Uma nova chance ao PPA
Sem as regras do novo regime fiscal, não se sabe quais serão os limites de despesas do PPA, correndo-se o risco de este se tornar um instrumento pouco efetivo
Nos tempos recentes, o planejamento da ação do Estado, especialmente em âmbito federal, perdeu relevância. Com efeito, o Plano Plurianual (PPA) elaborado pelo governo Bolsonaro foi uma peça de ficção que resultou em uma gestão sem rumo e sem recursos. O novo governo vem manifestando interesse em retomar as funções de planejamento e, para tal, recriou o Ministério do Planejamento, anunciando que o PPA 2024-2027 está sendo elaborado com participação social.
O PPA é o principal instrumento de planejamento orçamentário de médio prazo do governo federal. Ele define as diretrizes, os objetivos e as metas da administração pública. Semanas atrás, o governo Lula lançou o processo de consulta popular para o PPA 2024-2027, tanto por meio de plenárias com duração de 3 horas nos estados, como por intermédio de uma plataforma virtual de participação.
Contudo, as informações disponíveis até o momento se referem somente aos programas, sem apresentar a dimensão estratégica do PPA, que declara a visão de futuro para o país, nem tampouco uma dimensão gerencial, que define as entregas para a sociedade, com respectivos indicadores e metas anualizadas e regionalizadas.
Outro entrave é o distanciamento entre a discussão em torno do PPA e as que dizem respeito ao arcabouço fiscal. Sem as regras do novo regime fiscal, não se sabe quais serão os limites de despesas do PPA, correndo-se o risco de este se tornar um instrumento pouco efetivo e estimular uma briga por recursos escassos no orçamento público.
Quer um exemplo? Na proposta do novo PPA é anunciado como objetivo do programa de Educação Básica “elevar a qualidade e promover a equidade”. No entanto, o projeto de novo arcabouço fiscal insere o Fundo de Manutenção e Desenvolvimento da Educação Básica e de Valorização dos Profissionais da Educação (Fundeb) dentro do limite do novo teto de despesas (de 2,5%), o que gera dúvidas quanto a efetivação do programa proposto. Mantendo-se a contenção de gastos, sabemos que o financiamento da educação não será ampliado conforme a necessidade represada. Há um déficit de salas de aula em várias unidades da Federação e o governo precisa aportar mais recursos para infraestrutura.

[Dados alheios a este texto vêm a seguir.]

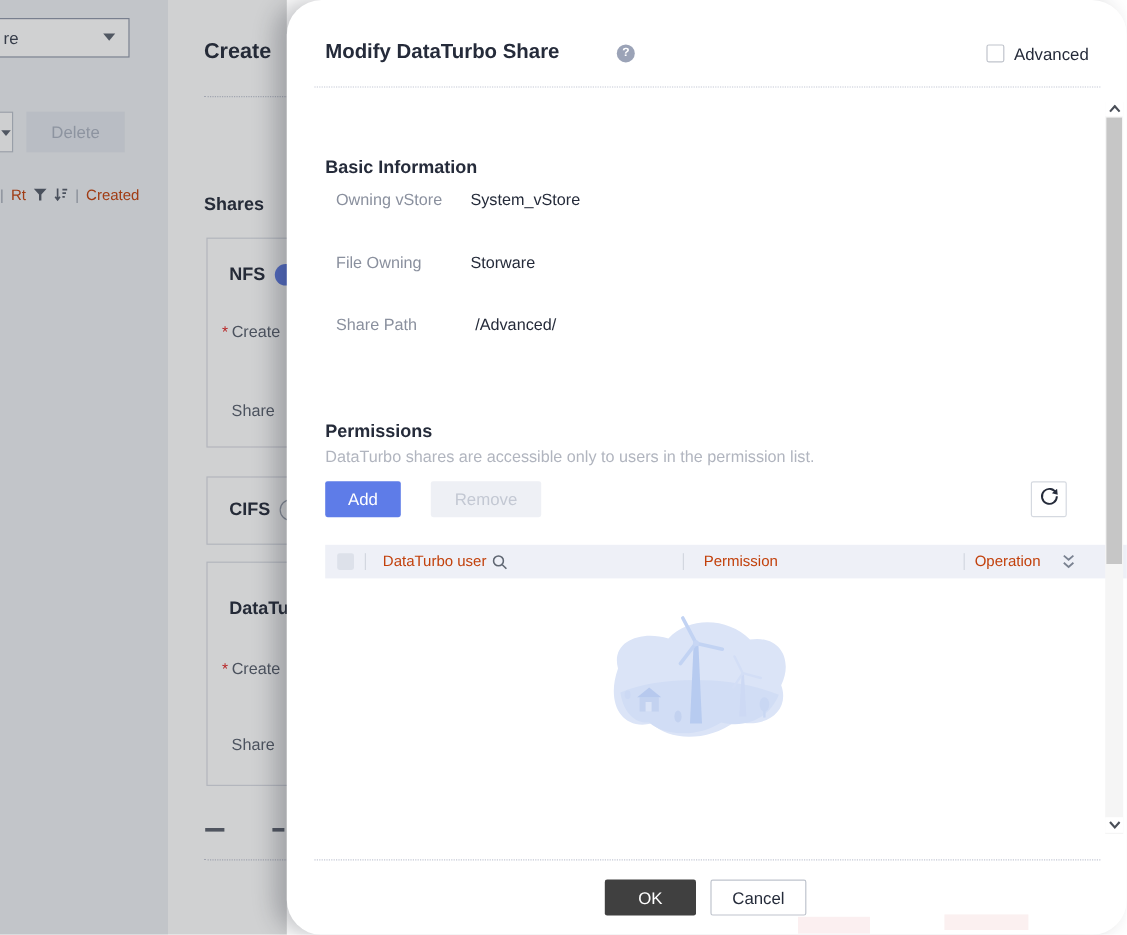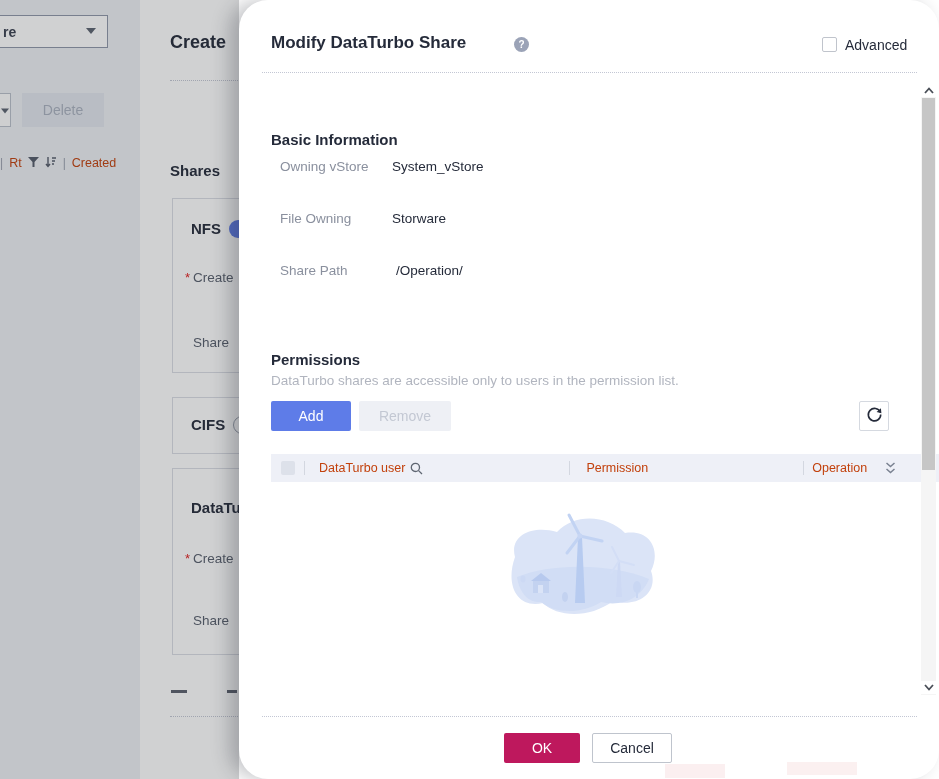--- a/index.html
+++ b/index.html
@@ -12,7 +12,7 @@
   .base-page { left:0; top:0; width:140px; height:779px; background:#eef0f4; }
   .vstore-select { left:-52px; top:15px; width:160px; height:33px; background:#fff;
     border:1px solid #8f97a8; display:flex; align-items:center; }
-  .vstore-select .txt { margin-left:54px; font-size:14px; color:#3a4150;font-weight:bold; }
+  .vstore-select .txt { margin-left:54px; font-size:14px; color:#3a4150; }
   .caret { width:0; height:0; border-left:5px solid transparent; border-right:5px solid transparent;
     border-top:6px solid #5c6370; }
   .vstore-caret { left:86px; top:28px; }

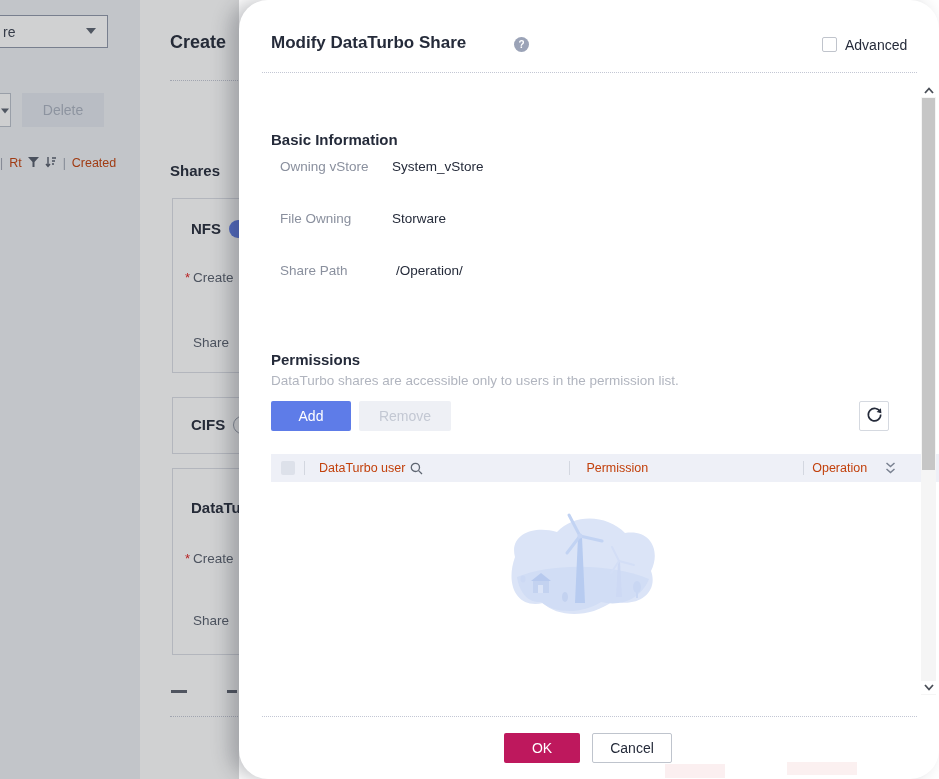--- a/index.html
+++ b/index.html
@@ -177,7 +177,7 @@
     <span class="abs info-value" style="left:153px; top:211px;">Storware</span>
 
     <span class="abs info-label" style="left:41px; top:263px;">Share Path</span>
-    <span class="abs info-value" style="left:157px; top:263px;">/Operation/</span>
+    <span class="abs info-value" style="left:157px; top:263px;">/Advanced/</span>
 
     <div class="abs sec-heading perm-heading">Permissions</div>
     <div class="abs perm-desc">DataTurbo shares are accessible only to users in the permission list.</div>

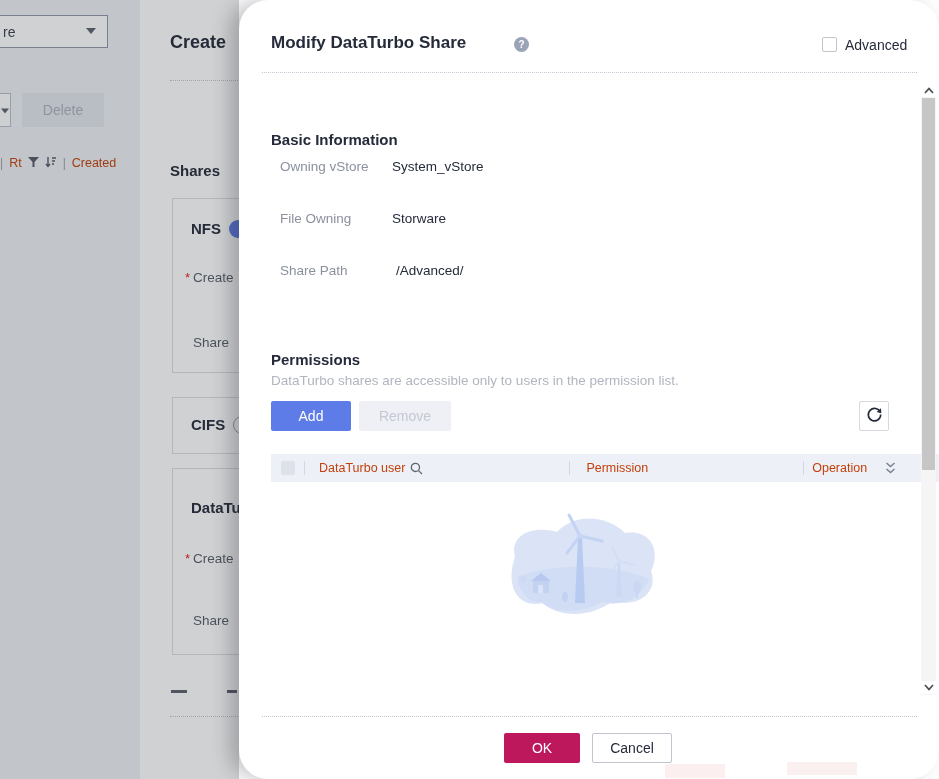--- a/index.html
+++ b/index.html
@@ -64,7 +64,7 @@
   .perm-desc { left:32px; top:373px; font-size:13.5px; color:#b1b5bf; }
   .btn { display:flex; align-items:center; justify-content:center; font-size:14px;
     border-radius:2px; cursor:pointer; }
-  .add-btn { left:32px; top:401px; width:80px; height:30px; background:#5e7ce8; color:#fff; }
+  .add-btn { left:32px; top:401px; width:63px; height:30px; background:#5e7ce8; color:#fff; }
   .remove-btn { left:120px; top:401px; width:92px; height:30px; background:#eef0f5; color:#c3c8d3; }
   .refresh-btn { left:620px; top:401px; width:30px; height:30px; background:#fff;
     border:1px solid #d5d9e0; border-radius:2px; display:flex; align-items:center; justify-content:center; }

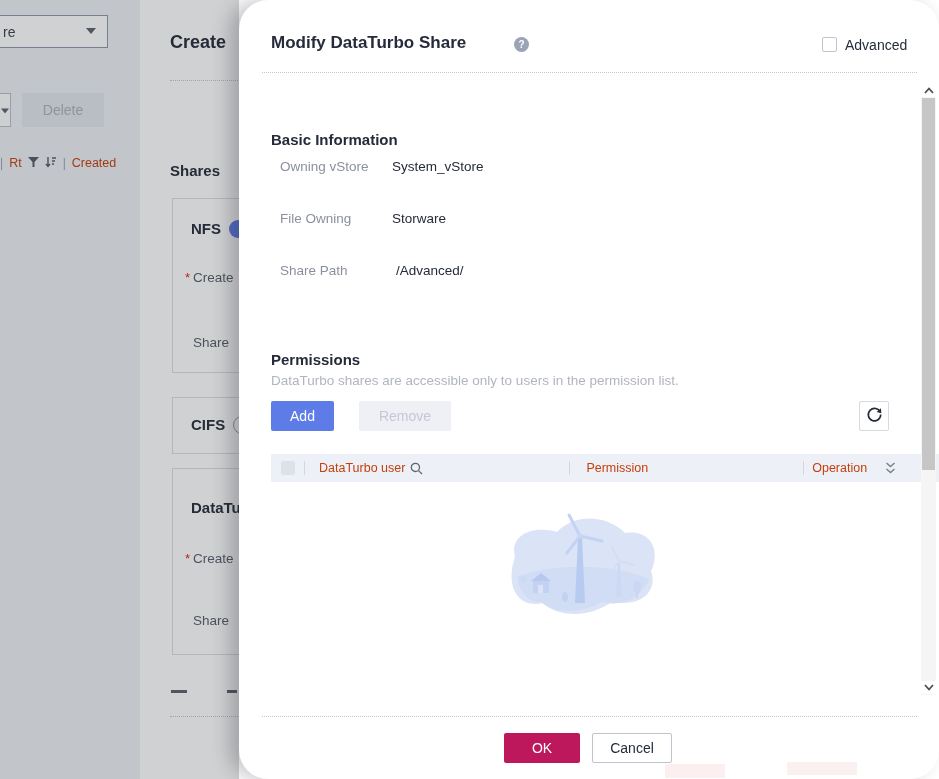--- a/index.html
+++ b/index.html
@@ -76,7 +76,7 @@
   .empty-wrap { left:32px; top:505px; width:620px; text-align:center; }
   .no-data { left:32px; top:645px; width:620px; text-align:center; font-size:13.5px; color:#9aa0ac; }
   .d-bottom-divider { left:23px; top:716px; width:655px; }
-  .ok-btn { left:265px; top:733px; width:76px; height:30px; background:#be185d; color:#fff; }
+  .ok-btn { left:265px; top:733px; width:76px; height:30px; background:#404040; color:#fff; }
   .cancel-btn { left:353px; top:733px; width:80px; height:30px; background:#fff;
     border:1px solid #bfc4cd; color:#252b3a; }
   .pink-a { left:426px; top:764px; width:60px; height:14px; background:#fbeff0; }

Não obstante, numa análise inicial das informações disponíveis sobre o plano, alguns programas chamam atenção. Na área indígena, o enunciado versa sobre a inédita garantia da participação da população indígena como formuladora, gestora e avaliadora da política pública que a beneficia. No que tange às mulheres, há uma nítida mudança de visão em relação ao PPA anterior, que dissolvia este público dentro de um conceito genérico de “defesa da família”. A Igualdade Racial, que havia sumido no plano do governo Bolsonaro, também volta às páginas do documento.

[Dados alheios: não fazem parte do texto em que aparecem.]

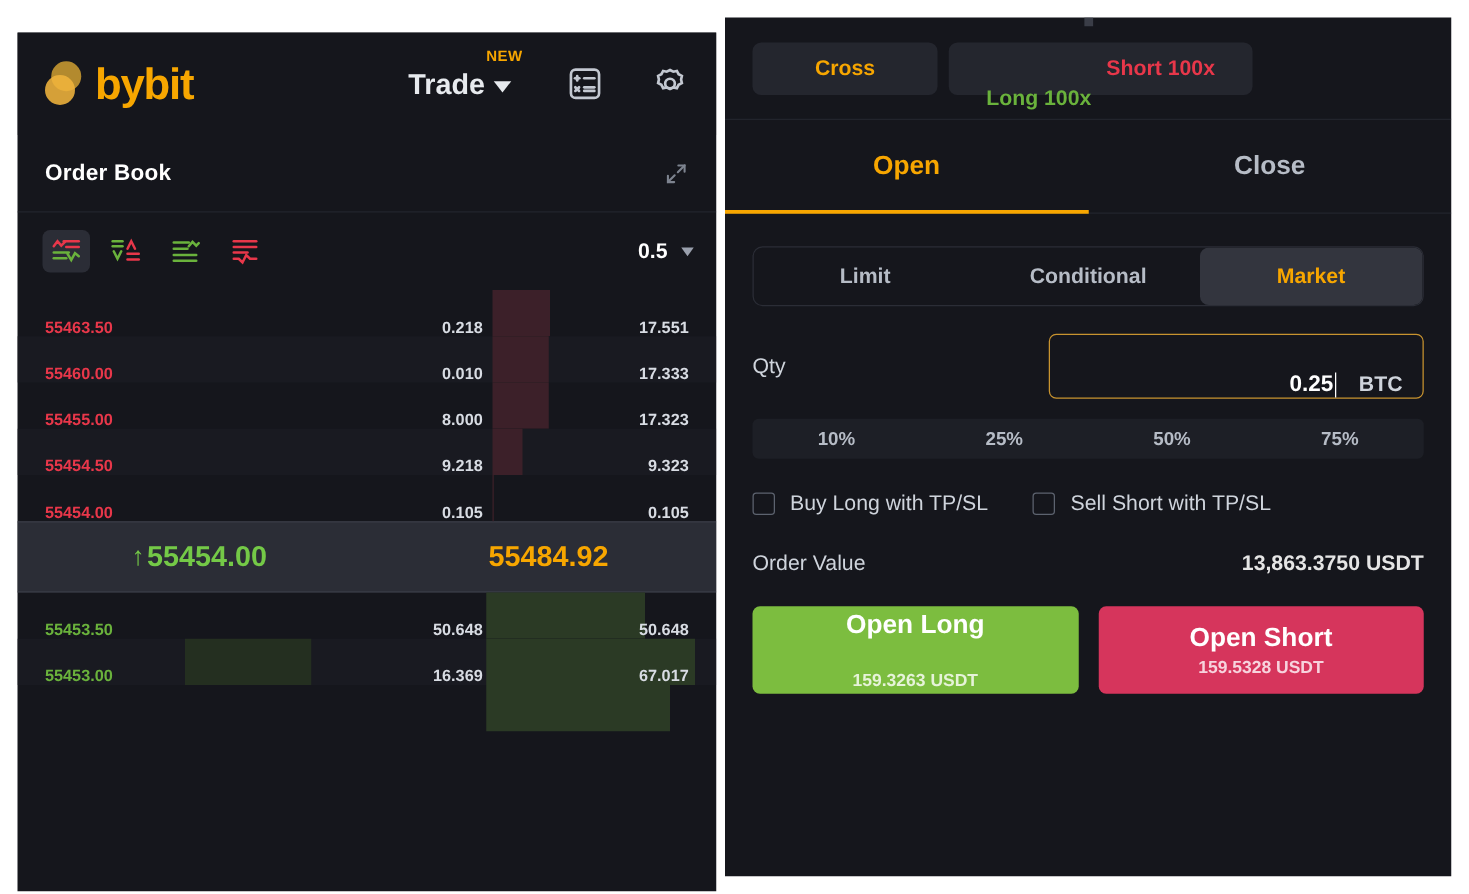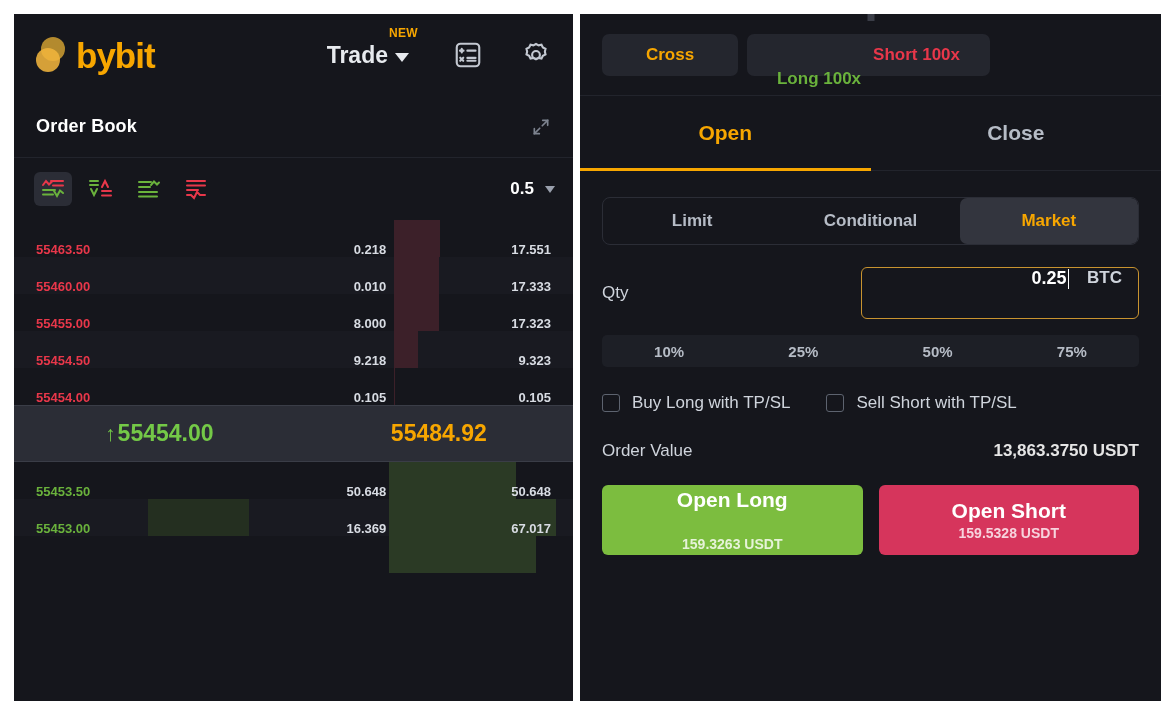--- a/index.html
+++ b/index.html
@@ -17,7 +17,7 @@
   
   #left-panel {
     position: absolute;
-    left: 14px; top: 14px;
+    left: 14px; top: 26px;
     width: 559px; height: 687px;
     background: #15161c;
     overflow: hidden;

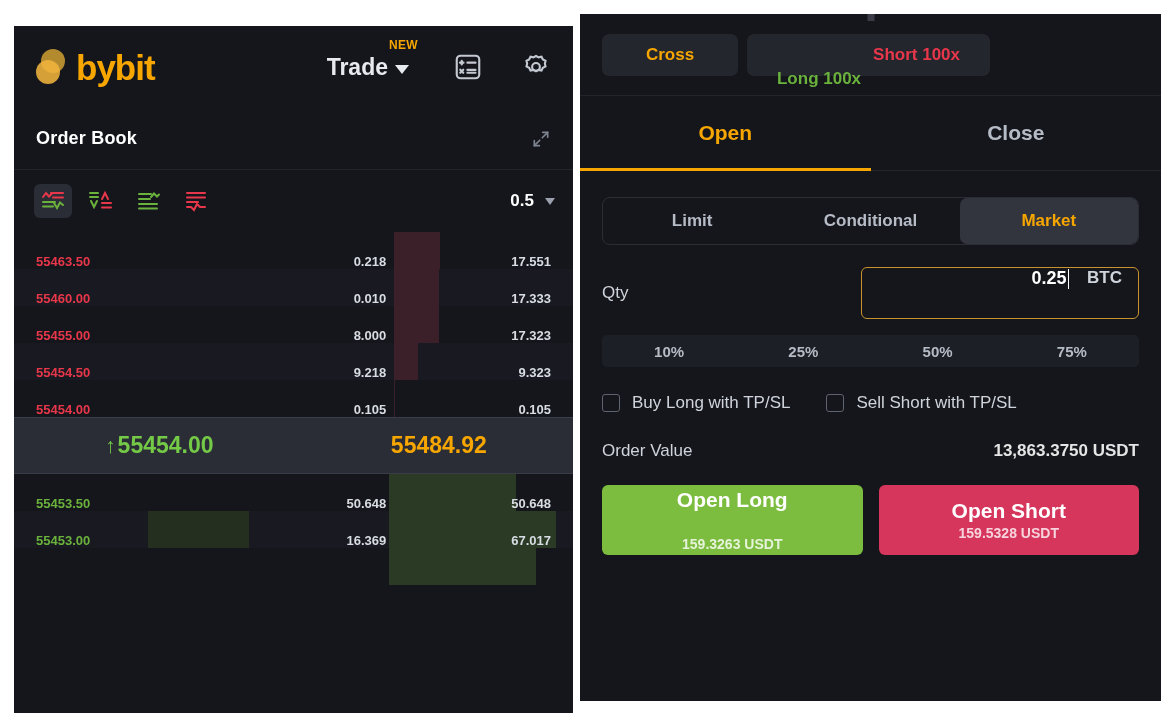--- a/index.html
+++ b/index.html
@@ -209,7 +209,7 @@
     cursor: pointer;
     box-sizing: border-box;
   }
-  .pill-cross { width: 136px; color: #f7a600; }
+  .pill-cross { width: 148px; color: #f7a600; }
   .pill-lev  { width: 243px; gap: 12px; }
   .lev-long  { color: #6ab23c; margin-top: 48px; }
   .lev-short { color: #e8374a; }

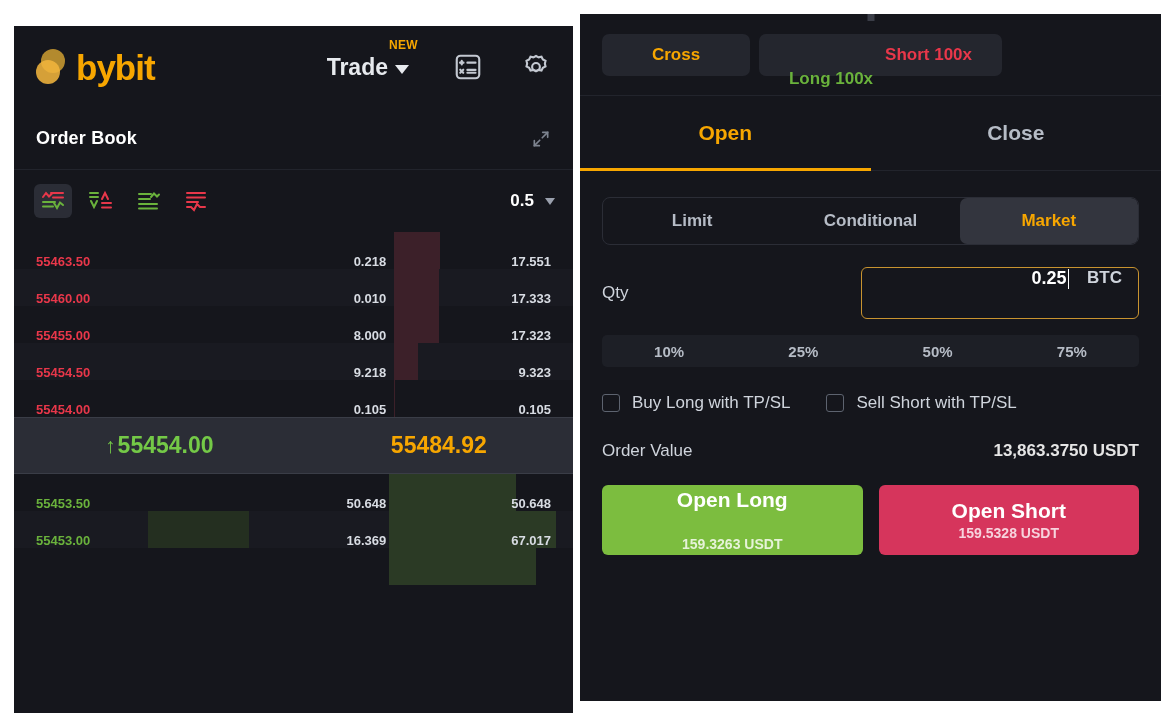--- a/index.html
+++ b/index.html
@@ -268,11 +268,11 @@
   .qty-label { font-size: 17px; color: #cfd4dc; }
   .qty-spacer { flex: 1; }
   .qty-field {
-    width: 278px; height: 52px;
+    width: 300px; height: 52px;
     border: 1px solid #c8932f;
     border-radius: 6px;
     background: #15161c;
-    display: flex; align-items: flex-start;
+    display: flex; align-items: flex-end;
     padding: 0 16px;
     box-sizing: border-box;
     cursor: text;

Algumas ausências também são sentidas. Até o momento, não se vislumbra no PPA em construção um programa especificamente voltado para crianças e adolescentes. As comunidades quilombolas e povos e comunidades tradicionais também ficaram de fora. É imprescindível que durante o detalhamento do plano estes públicos sejam visibilizados.
Muito embora seja inegável a importância de um planejamento plurianual, a história de décadas de governos federais, de todos os matizes políticos, demonstra a fragilidade destas peças legais para a articulação e indução de políticas e de orçamentos públicos para garantir direitos. Em sua grande maioria, os orçamentos e as políticas setoriais seguem seu curso ano após ano descoladas das intenções e compromissos políticos materializados nos PPAs. Acreditamos que a discussão com a sociedade pode contribuir para mitigar esses riscos e conferir ao Plano uma legitimidade que irá auxiliar na sua implementação e efetividade.
Cristiane Ribeiro é psicanalista, integrante do colegiado de gestão do Inesc e Conselheira de Participação Social do governo federal.
Nathalie Beghin é economista e integrante do colegiado de gestão do Inesc.